Desde comienzos del siglo XVIII existe la creencia de que esta obra se hizo por encargo personal de la reina Isabel I. Tanto John Dennis en 1702, como Nicholas Rowe en 1709 así lo afirman. El hecho se debería a que a la reina le encantó el personaje de sir John Falstaff en el Enrique IV y que lo quería volver a ver en escena, esta vez enamorado. Posteriormente fueron surgiendo voces a favor y en contra de esta teoría. Sea cual sea el caso, ha quedado siempre comentado como una posibilidad perteneciente al “encanto de la leyenda”. El valor de la anécdota está en que Shakespeare la escribió en muy poco tiempo (seguramente, alrededor de dos semanas) y en que un personaje “secundario” de una obra anterior, había robado el protagonismo principal, hasta el punto de que (aparte del probable gusto de palacio por el personaje) en ciertos sitios de Londres se comentaban las fanfarronadas de Falstaff. Quizá fueron éstas suficientes razones para que fuera el protagonista de una nueva comedia.

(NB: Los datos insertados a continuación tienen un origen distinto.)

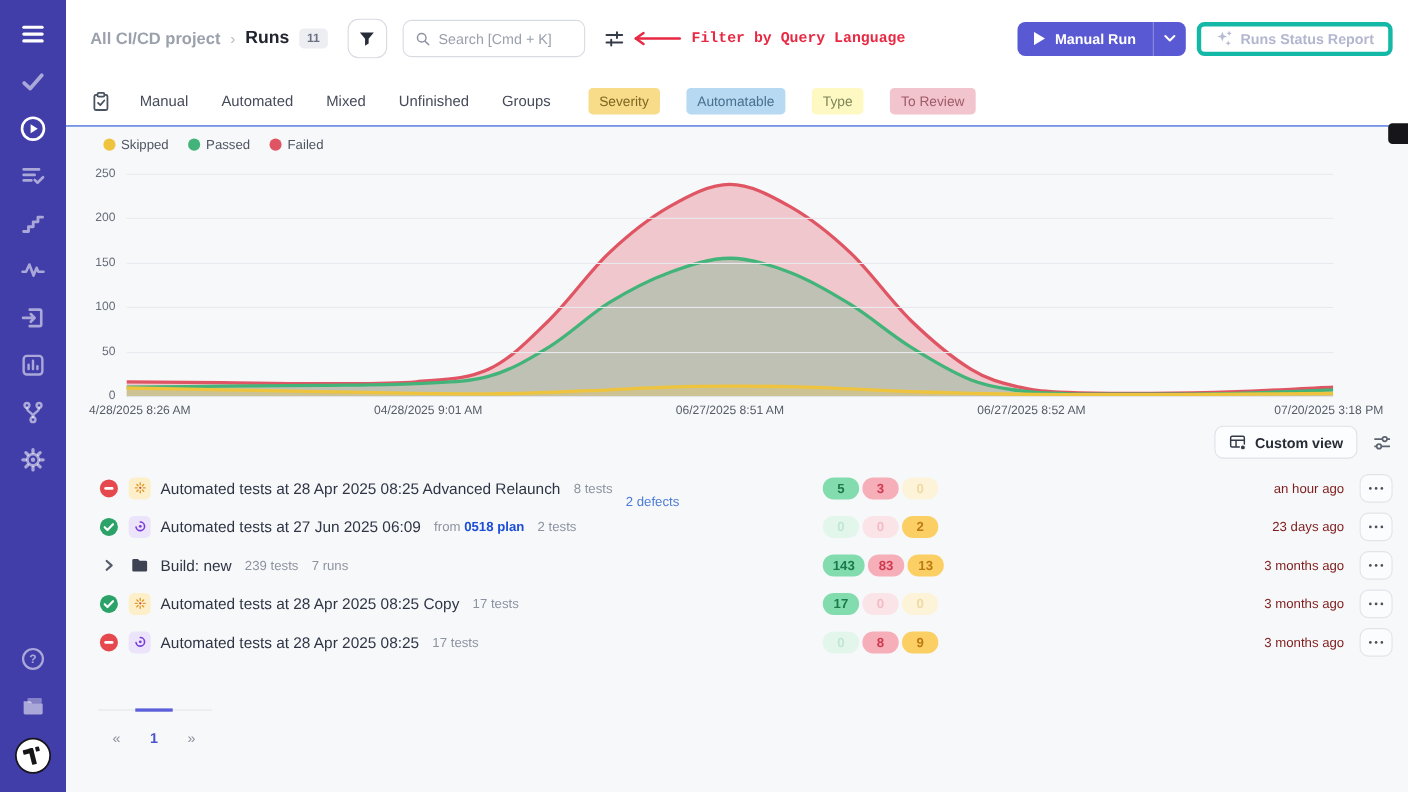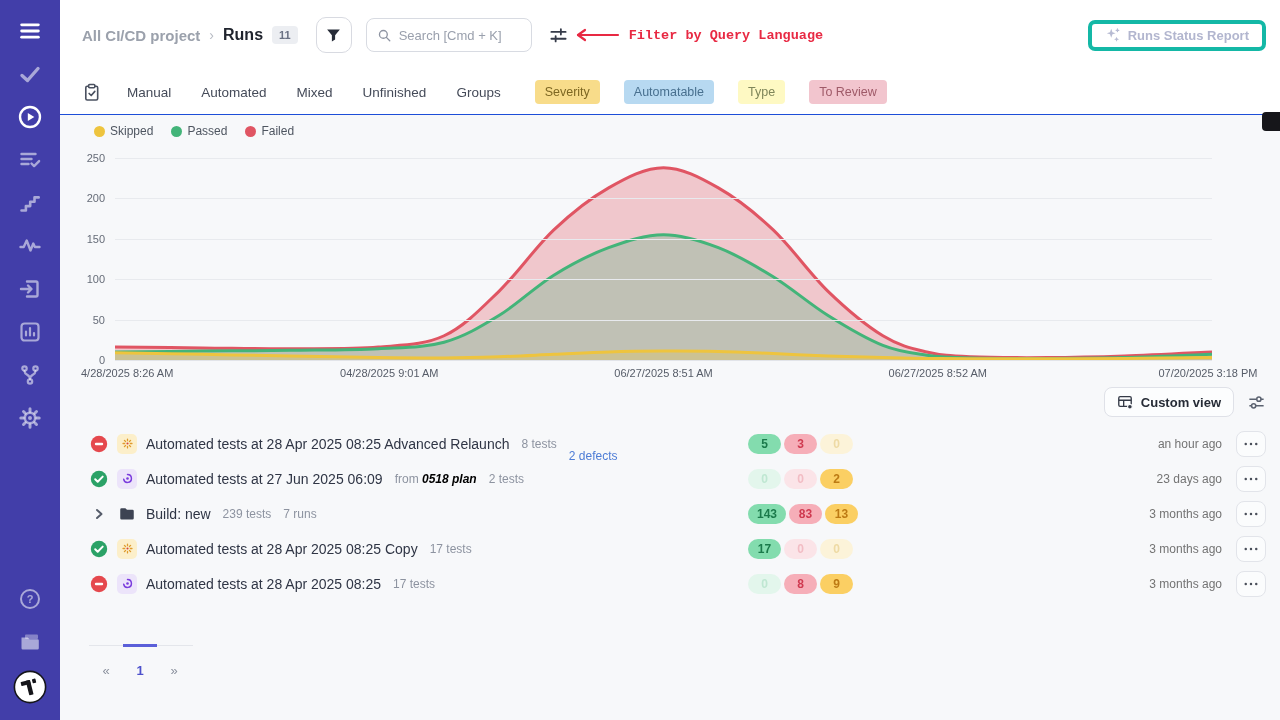"Manual Run" div.manual-run { html: none -> <div> <button> <svg> <path></path> </svg> <span>Manual Run</span> </button> <button> <svg> <path></path> </svg> </button> </div> }
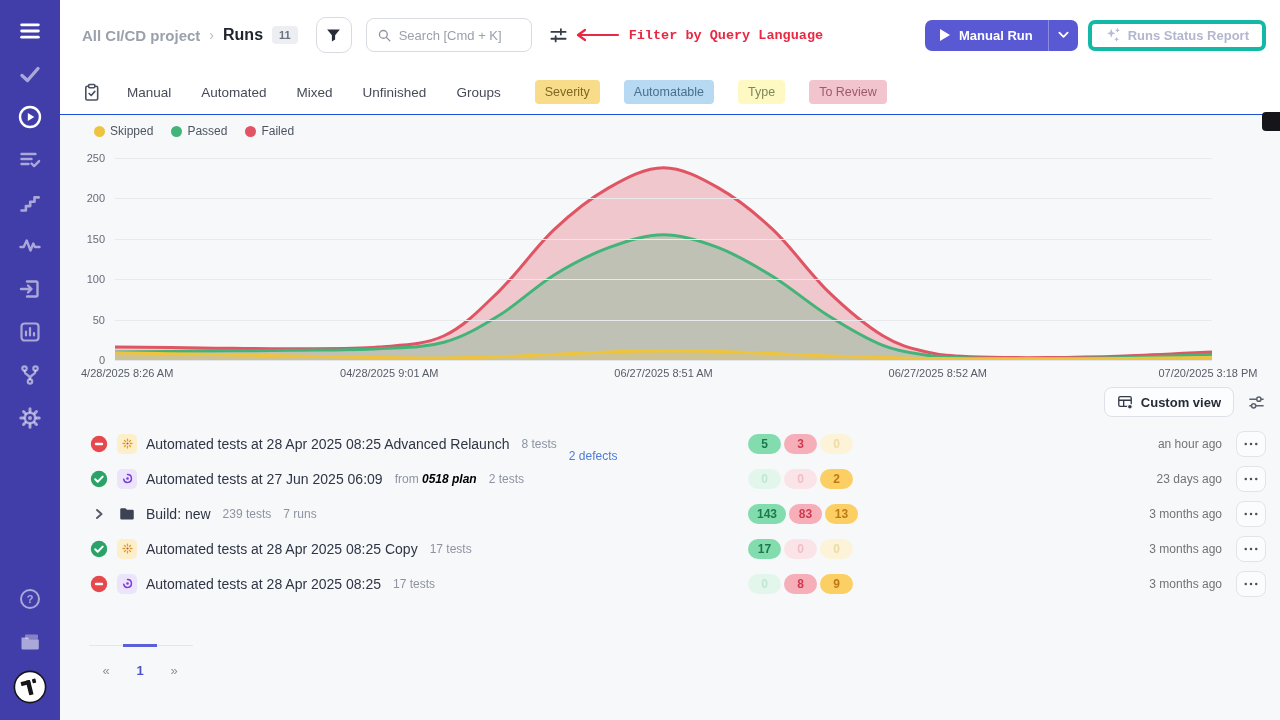"an hour ago" .run-time { color: #737373 -> #7f1d1d }
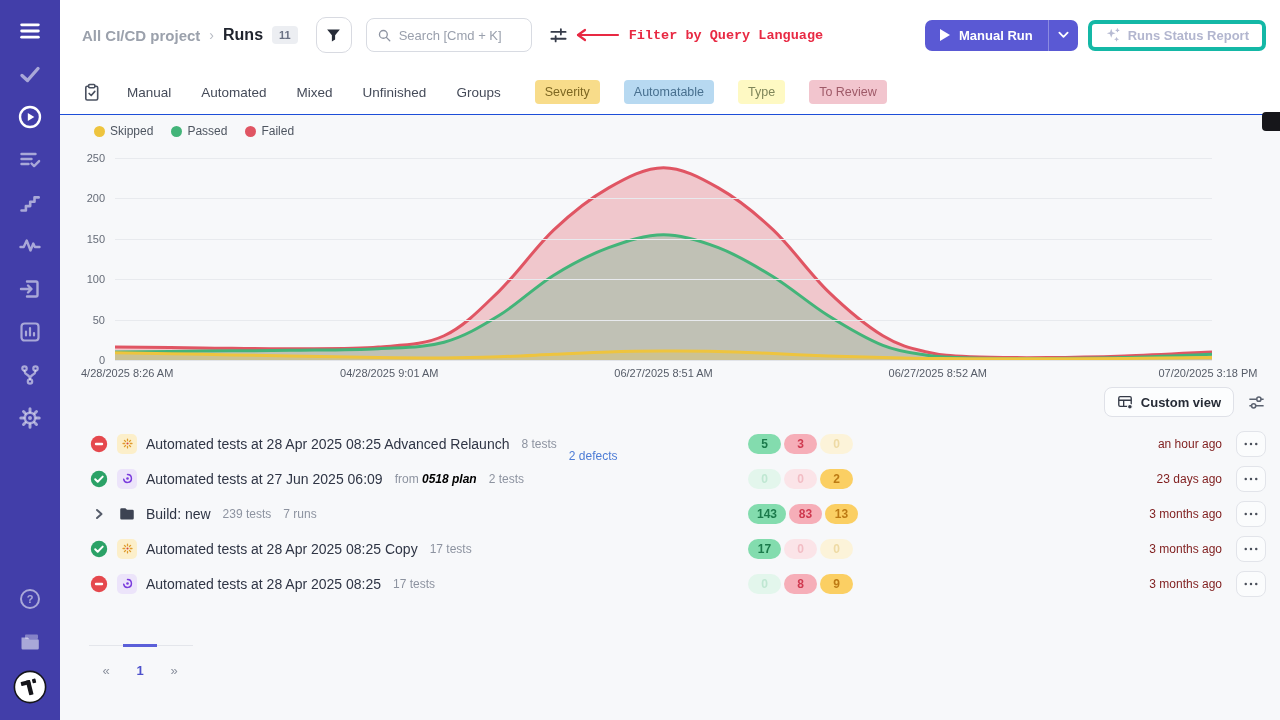"0518 plan" .meta-item b { color: #000000 -> #1d4ed8; font-style: italic -> none }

        Las aventuras matrimoniales de las señoras de Windsor tienen fuentes italianas. El autor pudo inspirarse en un cuento de las de Notti (IV, 4) de Streparola; en otro de Il Pecorone (I, 2) de Giovanni Florentino, y en un tercero: The Fishwife’s tale of Brainford, contenido en la colección Westward for Smelts.
        Esta versión de “Las alegres comadres de Windsor” es un trabajo para tres actores y dos actrices, completando el camino que se inició con el anterior trabajo de la compañía: “El Tartufo” de Molière.
      En esta propuesta, la situación comienza al poco tiempo de haber sido desterrado Falstaff por el rey Enrique V (en “Enrique IV” era el príncipe Hal y “discípulo” suyo). Mientras le cuenta a todo el que le quiere oír que muy pronto será llamado en secreto por el rey para reparar tal hecho, malvive de los pequeños golpes y sablazos como ha hecho siempre.

 

        Para remediar la penuria, decide seducir a dos mujeres acomodadas de la ciudad. Ellas se cuentan lo que el “gordo bebedor” quiere hacer con ellas y deciden aliarse para darle un escarmiento. Mientras tanto, el marido de una de ellas, informado de las intenciones, decide hacer todo lo posible por impedir que éste le ponga los cuernos. Paralelamente, la posadera dueña de la hostería y cómplice de las bromas de Falstaff, irá interviniendo con sus acciones en el devenir de los acontecimientos. También vendrán a complicar la trama: el sobrino del juez, con asuntos pendientes con Fasltaff y enamorado de Ana, la hija de los Page; el párroco; los Page ; una tal sra. Quickly…
Falstaff fracasa en su primer intento de seducir a las mujeres y todo indica que acabará, siguiendo a la obra original, como el burlador burlado. ¿Será así?...
        Una celebración teatral shakespeariana en esta comedia en la que las mujeres triunfan, los hombres son motivo de humor y Falstaff, el filósofo vital, el titán del ingenio, vuelve a instruir al resto del mundo sobre la libertad de la sociedad.